Eu não o amo mais, Beltrano. Talvez precisasse então fazer um corte. Como um cão andaluz. Mudando todo o rumo. E, ainda menino, pudesse lançar uma pergunta sobre o que pode a arte dentro desse panorama hospitalar que invade as notícias e os iates. Mas, além disso, talvez fosse importante fazer um novo recorte. Parando tudo e correndo para pegar um microscópio instalativo qualquer que fosse capaz de aproximar a questão e a pergunta que talvez me aflija de maneira não menos estúpida: O que pode a arte brasileira? Sim, querida. Eu sei que tudo anda bem e as vendas não tão surpreendentes ainda não nos causam toda a preocupação necessária. Sim, meu amor, eu sei. Você sabe que eu sei que a arte brasileira vem ganhando força e respeitabilidade. Lógico. Ainda bem. Menos mal.
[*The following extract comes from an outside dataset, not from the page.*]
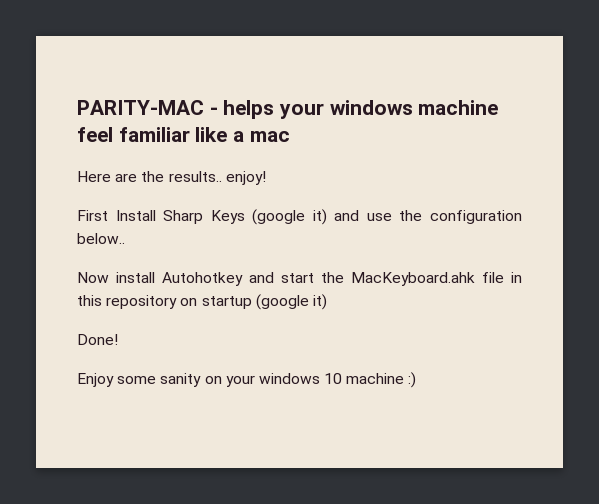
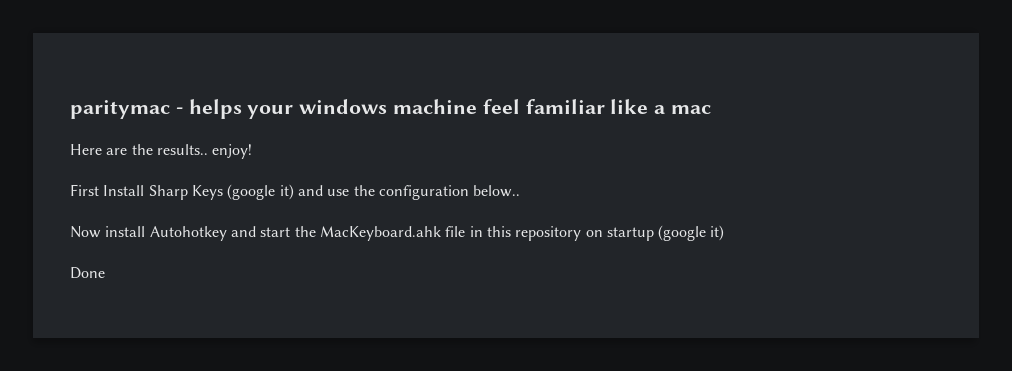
[77,100,204,115] PARITY-MAC -> [70,100,170,119] paritymac
[77,334,118,345] [77,372,417,388] Done! // Enjoy some sanity on your windows 10 machine :) -> [70,267,105,279] Done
Claro que eu não posso discordar de você ao defender que a arte é um artigo-fetiche e talvez isso seja fundamental para sua constituição e circulação. Sim... Eu adoro vernissages e uma bebida boa e uma gargalhada leve e despreocupada enquanto exibimos nossas agendas cheias de compromissos. Essa é parte que nos cabe neste latifúndio da nossa política pouquíssimo pedagógica de editais, patrocínios e “petits fours”. Mas não me obrigue, querido. Não agora, dentro da noite veloz a concordar inteiramente com todo o jogo de entretenimento pseudo-altruísta que nós construímos como o fundo de alguma verdade que jamais existirá. Aqui de onde lhe escrevo, suas indicações sa
(Silêncio de 2 minutos. Pare de ler. Volte em 120 segundos) Inspire Expire Inspire Expire Inspire Expire Prometo que em breve tento escrever com alguma dignidade “Laranja Mecânica” para abrir seus/meus olhos que, de maneira são Tomé, só acreditam em uma infindável lista de autores. Este texto é para os que não sucumbiram. E para Nathaniel Leff.
Revista Piauí, n. 112, v. 10, p. 20, jan. 2016.